Directions for this task:
Report the number of lines in these entries that contain "clone". Write only the number.

[Extracted data entries]

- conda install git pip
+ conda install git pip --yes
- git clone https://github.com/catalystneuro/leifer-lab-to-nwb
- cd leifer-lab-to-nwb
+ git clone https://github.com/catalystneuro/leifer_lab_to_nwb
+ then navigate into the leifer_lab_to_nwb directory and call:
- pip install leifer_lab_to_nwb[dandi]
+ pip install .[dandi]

* * *

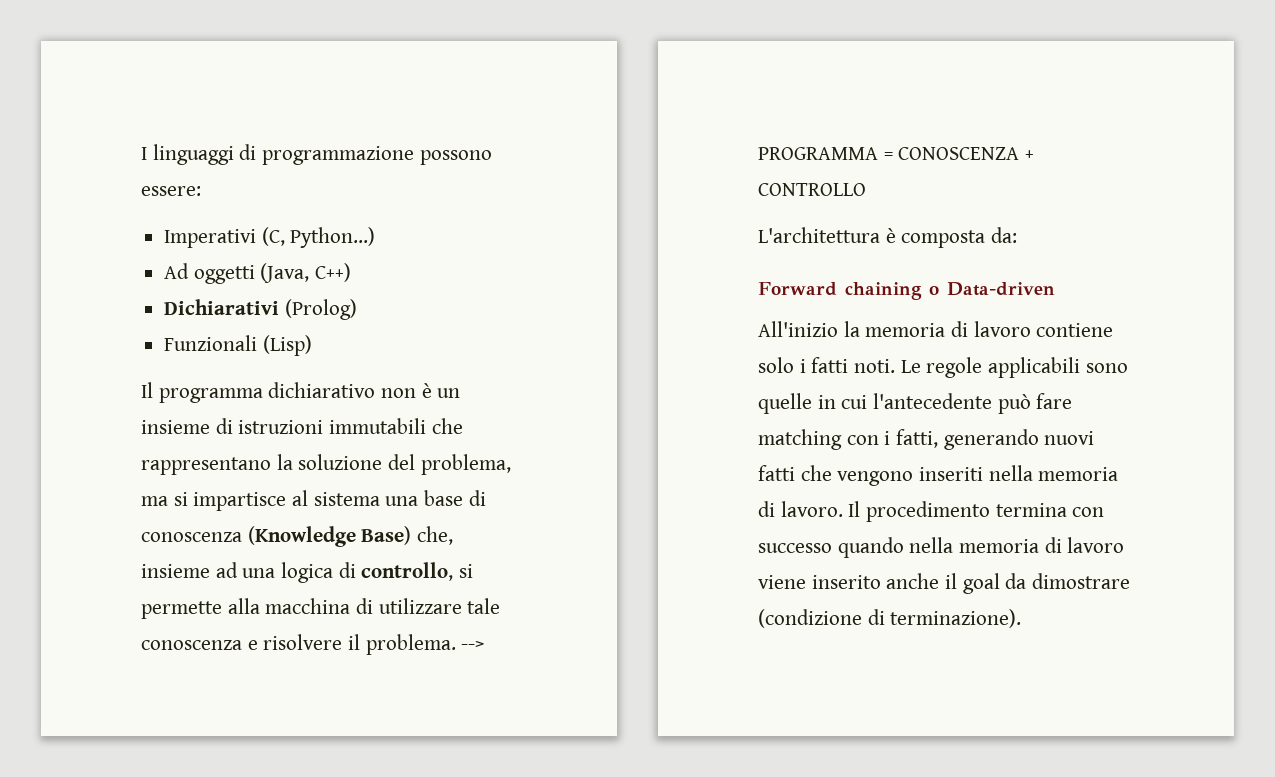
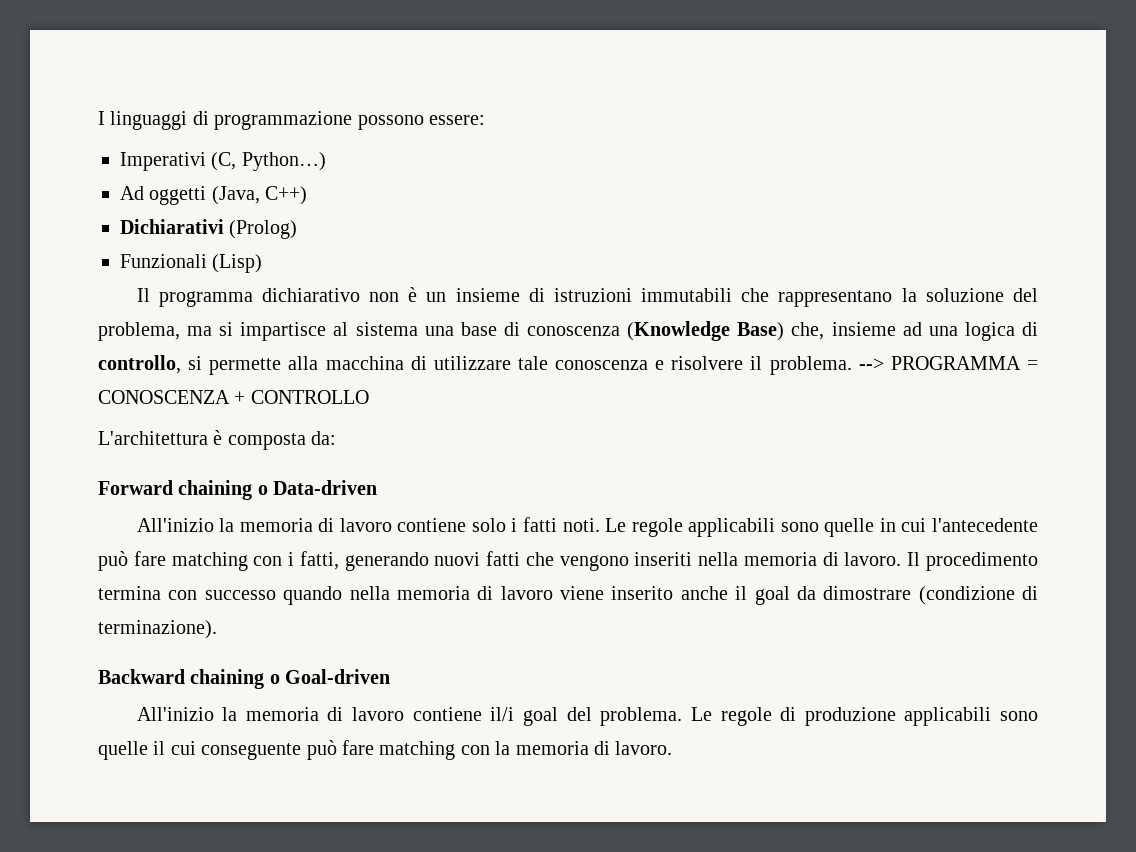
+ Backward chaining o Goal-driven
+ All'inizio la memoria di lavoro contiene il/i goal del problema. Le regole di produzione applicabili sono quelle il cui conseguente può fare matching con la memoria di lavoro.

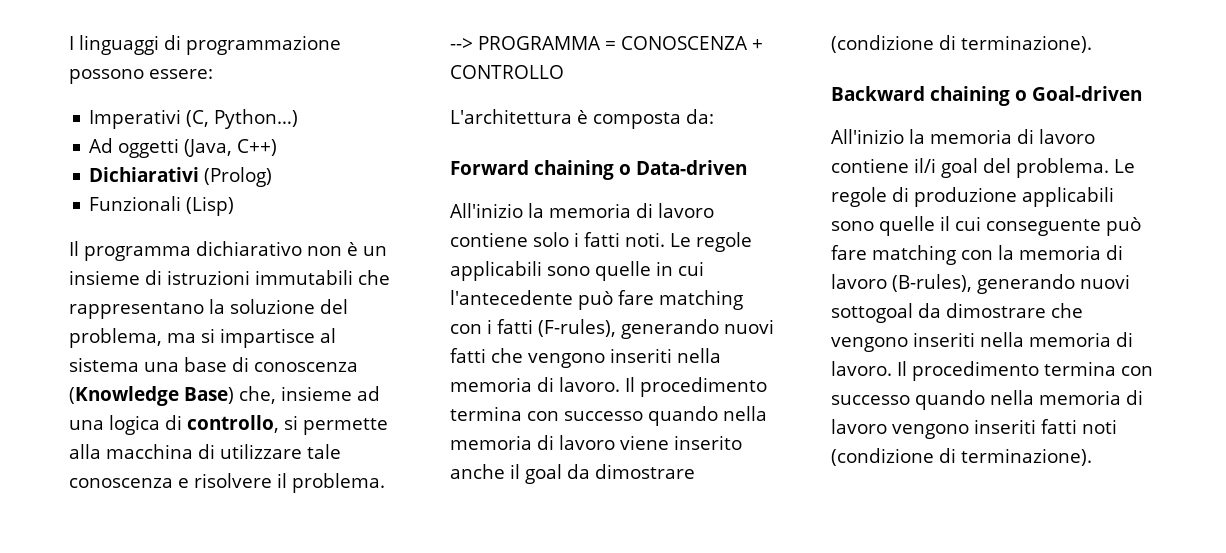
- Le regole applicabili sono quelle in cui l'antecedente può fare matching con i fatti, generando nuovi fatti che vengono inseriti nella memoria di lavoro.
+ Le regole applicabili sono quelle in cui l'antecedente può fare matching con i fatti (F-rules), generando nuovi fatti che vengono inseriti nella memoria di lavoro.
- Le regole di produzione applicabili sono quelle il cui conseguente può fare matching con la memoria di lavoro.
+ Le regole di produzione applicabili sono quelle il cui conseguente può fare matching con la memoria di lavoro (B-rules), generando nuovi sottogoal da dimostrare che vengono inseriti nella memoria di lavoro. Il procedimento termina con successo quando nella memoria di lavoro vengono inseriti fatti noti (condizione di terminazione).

Task solution:
2